Illustration of a skinny guy using an upper-body workout routine to build bigger muscles.

The Best Upper-Body Workout for Building Muscle

An upper-body workout trains most of the muscles in your upper body. When you split your body in two, you could train it half as much but twice as often, making your workouts shorter and easier. Or you could devote more time and energy to the muscles you’re training, giving them a greater stimulus to grow.

These upper-body workouts go best with at least one lower-body per week. There was a primeval species who neglected to do so, and with every generation, their legs withered away. Undeterred, they propelled themselves through the air with their powerful arms and chests. That is how birds came to be. That’s why people who skip leg day are called chickens.

Illustration of a bodybuilder with a big, muscular upper body and small legs from skipping leg day.

What Are Upper-Body Workouts For?

Upper-body days are usually part of Upper/Lower Workout Splits, where you alternate between training your upper body and your lower body, like so:

  • Monday: Lower Body
  • Tuesday: Upper Body <=
  • Wednesday: Rest or Cardio
  • Thursday: Lower Body
  • Friday: Upper Body <=
  • Saturday: Rest or Cardio
  • Sunday: Rest

You don’t have to give your upper and lower body equal emphasis, though. It’s fine to have 3 upper-body workouts and 2 lower-body workouts. You could also create a specialization routine where you train your upper body twice per week and your lower body just once. Or vice versa.

Muscles Worked

Upper-body workouts train your chest, back, arms, and shoulders—with a couple of exceptions. You don’t need to intentionally train your abs, spinal erectors, or upper traps. It’s usually better to focus on those muscles during your lower-body workouts.

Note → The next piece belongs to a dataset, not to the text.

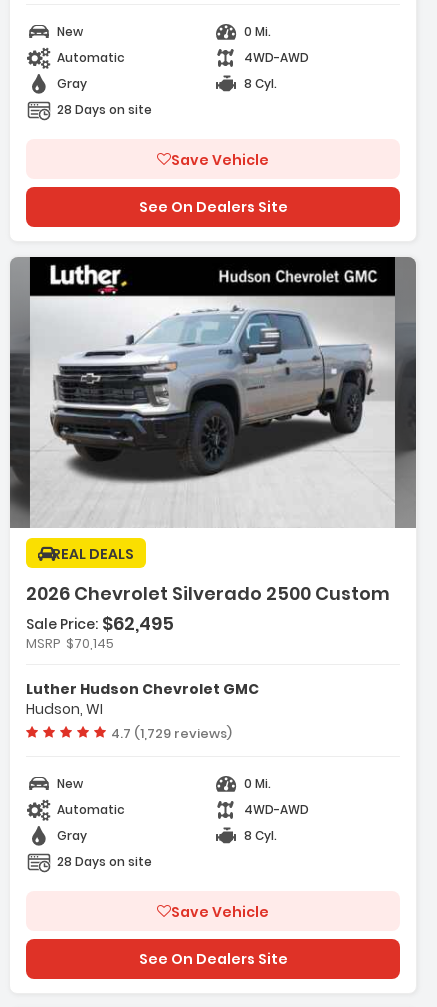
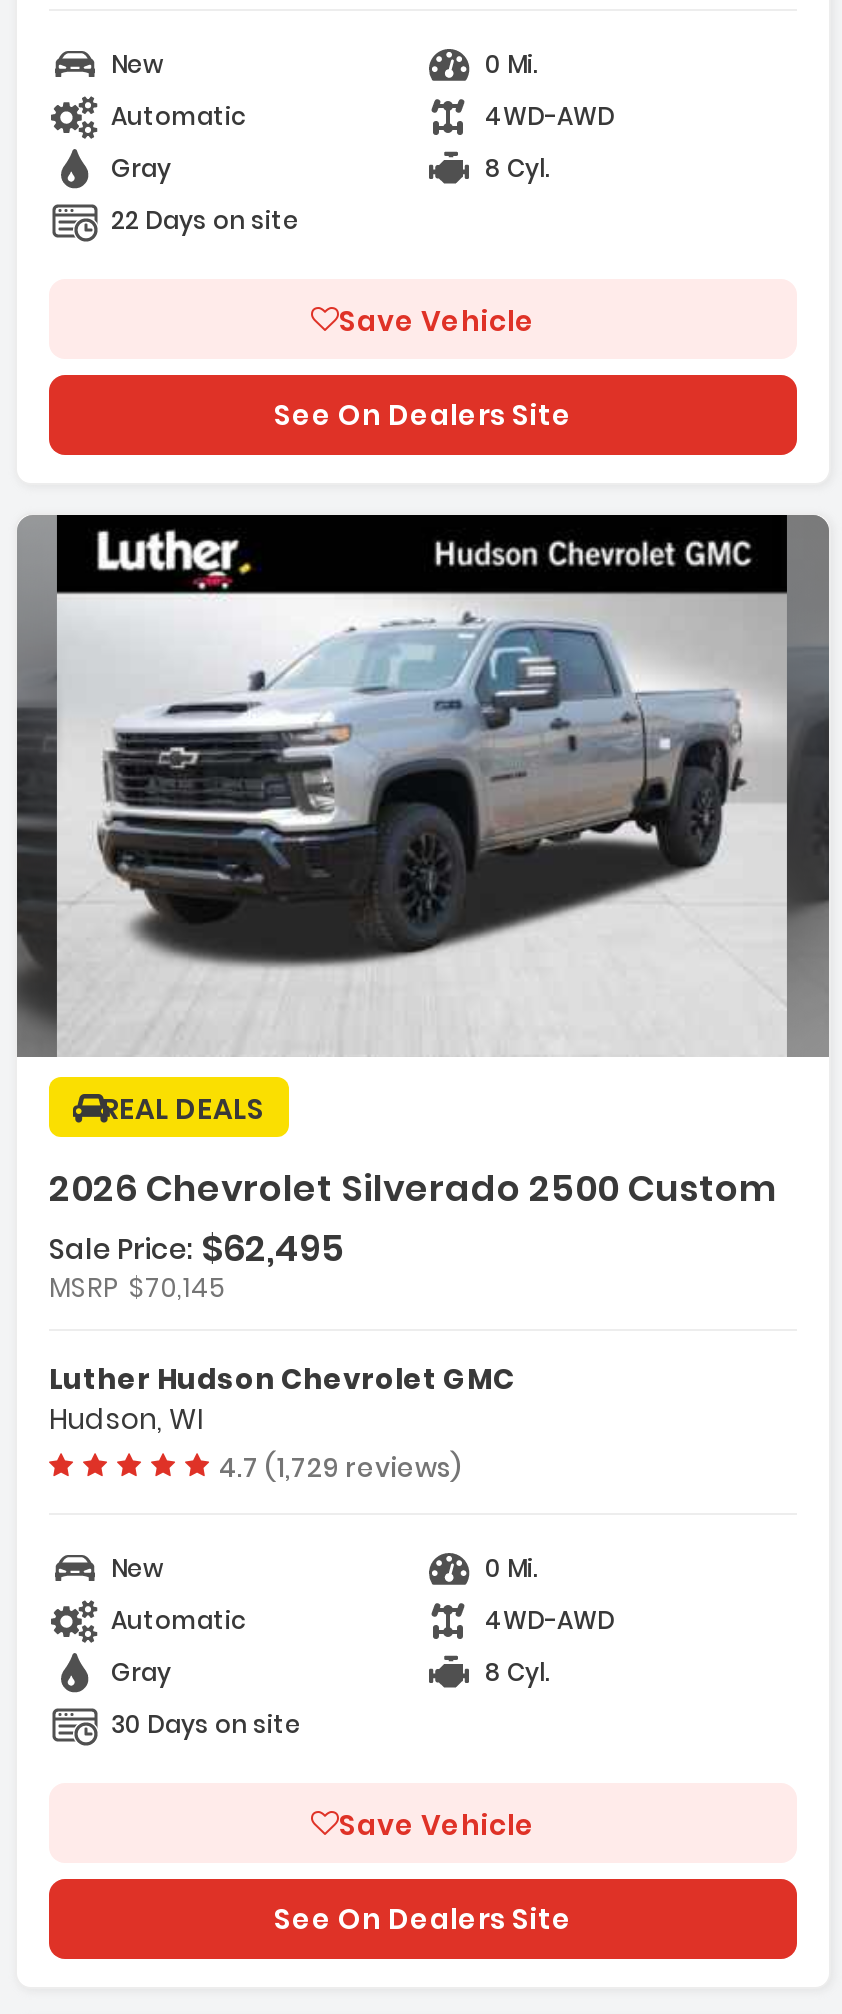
- 28 Days on site
+ 22 Days on site

- 28 Days on site
+ 30 Days on site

Illustration showing which muscles are worked during an upper-body workout.

You don’t need to avoid your abs, erectors, and traps. Push-ups and pull-ups challenge your abs. Rows and bench presses challenge your spinal erectors. Overhead presses and lateral raises challenge your upper traps. It’s perfectly fine if they get some extra stimulation. You just don’t need to train them on purpose.

The Best Exercises

Chest Exercises

Your chest has fibres that connect to your abdomen (lower chest), sternum (mid-chest), and collarbones (upper chest). You can work all of those fibres with push-ups, dips, and bench presses. If your upper chest lags, use a narrower grip or add some incline pressing.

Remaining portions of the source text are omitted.